The control responses of the yaw velocity and the sideslip angle in a sinusoidal input. (a) The control responses of the yaw velocity in a sinusoidal input. (b) The control responses of the sideslip angle in a sinusoidal input.
Experiment results
The weight, length, width, and height of the prototype of the mobile robot are, respectively, 32 kg, 0.485 m, 0.485 m, and 0.43 m. The control system mainly includes the host computer ThinkPad X220, the single-chip microcomputer ATxmega64A3, DC motors, and the encoders. The motion subsystem consists of four parts: walking support chassis, power energy unit and interface unit, sensory system unit, and control system unit and peripheral loading unit. The proposed dynamic exponential-reaching sliding mode control strategy was realized through VC++ software programming. The experiment was carried out in the greenhouse of Jiangsu University.
The desired trajectory of mobile robots is shown in Figure 9. The real-time state of motion experiment at each moment is shown in Figure 10. By using the proposed dynamic exponential-reaching sliding mode control strategy, the mobile robots firstly moved in a straight line in 3.64 s. After that, the mobile robots turned right-angled successfully. In the experiment, the mobile robots maintained a good stability and precise tracking capability without understeer or oversteer. The experimental results show that the proposed dynamic exponential-reaching sliding mode control strategy can be applied to steering motion control of a mobile robot for greenhouse spraying effectively.

The desired trajectory of turning control of mobile robot.

Greenhouse turning tests of mobile robot. (a) t = 3.64 s. (b) t = 4.04 s. (c) t = 4.24 s. (d) t = 4.30 s. (e) t = 4.40 s. (f) t = 4.50 s.
Conclusion
This research focuses on how to improve the turning control stability of a four-wheel independent driving greenhouse spraying mobile robot turning in the greenhouse.

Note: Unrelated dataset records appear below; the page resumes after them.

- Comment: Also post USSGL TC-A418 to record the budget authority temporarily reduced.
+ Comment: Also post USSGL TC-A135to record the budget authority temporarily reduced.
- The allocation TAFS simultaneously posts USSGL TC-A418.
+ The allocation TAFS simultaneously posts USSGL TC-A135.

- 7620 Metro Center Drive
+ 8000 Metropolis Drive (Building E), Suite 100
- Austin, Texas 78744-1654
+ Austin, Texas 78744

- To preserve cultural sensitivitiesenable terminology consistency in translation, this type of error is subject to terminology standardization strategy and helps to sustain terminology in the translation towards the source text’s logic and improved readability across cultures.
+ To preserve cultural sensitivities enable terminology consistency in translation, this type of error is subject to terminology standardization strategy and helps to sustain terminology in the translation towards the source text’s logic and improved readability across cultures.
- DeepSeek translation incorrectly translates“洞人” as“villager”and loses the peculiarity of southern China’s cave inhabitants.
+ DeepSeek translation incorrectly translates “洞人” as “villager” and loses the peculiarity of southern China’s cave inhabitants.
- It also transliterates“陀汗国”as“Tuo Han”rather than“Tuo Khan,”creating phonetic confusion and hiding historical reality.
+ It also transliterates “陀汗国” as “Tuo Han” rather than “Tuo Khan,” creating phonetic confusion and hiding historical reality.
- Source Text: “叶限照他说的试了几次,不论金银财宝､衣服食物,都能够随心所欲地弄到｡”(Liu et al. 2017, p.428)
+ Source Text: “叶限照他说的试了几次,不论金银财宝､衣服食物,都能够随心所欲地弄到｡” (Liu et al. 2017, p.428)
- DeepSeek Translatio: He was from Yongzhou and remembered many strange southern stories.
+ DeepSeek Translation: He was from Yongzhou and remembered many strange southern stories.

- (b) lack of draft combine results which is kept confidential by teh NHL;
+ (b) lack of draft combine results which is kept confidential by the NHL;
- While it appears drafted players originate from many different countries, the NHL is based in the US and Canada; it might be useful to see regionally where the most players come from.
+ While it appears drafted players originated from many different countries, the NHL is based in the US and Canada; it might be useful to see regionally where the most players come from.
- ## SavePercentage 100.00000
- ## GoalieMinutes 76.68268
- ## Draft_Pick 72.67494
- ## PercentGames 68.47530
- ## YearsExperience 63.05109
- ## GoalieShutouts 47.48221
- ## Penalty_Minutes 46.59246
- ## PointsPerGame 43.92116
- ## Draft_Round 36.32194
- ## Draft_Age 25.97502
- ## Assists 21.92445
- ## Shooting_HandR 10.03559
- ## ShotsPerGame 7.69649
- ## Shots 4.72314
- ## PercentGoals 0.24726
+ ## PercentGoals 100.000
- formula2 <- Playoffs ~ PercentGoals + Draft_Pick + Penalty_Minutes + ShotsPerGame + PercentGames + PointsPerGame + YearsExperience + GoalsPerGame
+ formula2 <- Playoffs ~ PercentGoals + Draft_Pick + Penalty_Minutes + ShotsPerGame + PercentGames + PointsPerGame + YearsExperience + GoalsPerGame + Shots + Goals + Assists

The main research and innovative work are as follows: For the problem of the steering control of the four-wheel independently driven greenhouse spraying mobile robot, the dynamic model of four-wheel independent steering and the expected motion model of sideslip angle and yaw velocity of the mobile robot are established using D’Alembert’s principle. A dynamic exponential-reaching sliding mode control strategy is proposed by taking the mass-center sideslip angle and the yaw velocity of the robot as the state controlled variables of the control system. Simulation experiments are respectively carried out on the steering stability of the four-wheel greenhouse spraying mobile robot on the conditions of the feedforward–feedback control and the exponential-reaching sliding mode control. The simulation results show that the dynamic exponential-reaching sliding mode control can control the mass-center sideslip angle and the yaw velocity of the robot in steering motions more effectively, generate the transient and steady responses better, and improve the steering stability of the mobile robot. The proposed control strategy is realized through VC++ software programming, and the steering motion experiment is carried out in the greenhouse. The experimental results further verify the feasibility of the proposed exponential-reaching dynamic sliding mode control strategy, and it can be applied to steering motion control of a mobile robot for greenhouse spraying more effectively and also lays a foundation for the precise spraying of a mobile robot in the greenhouse.
Footnotes
Declaration of conflicting interests
The author(s) declared no potential conflicts of interest with respect to the research, authorship, and/or publication of this article.
Funding
The author(s) disclosed receipt of the following financial support for the research, authorship, and/or publication of this article: This work was supported by National Natural Science Foundation of China (grant no 51375210) and the Priority Academic Program Development of Jiangsu Higher Education Institutions and Science and Technology Program of Jingkou, Zhenjiang, China (grant no jkGY2013002).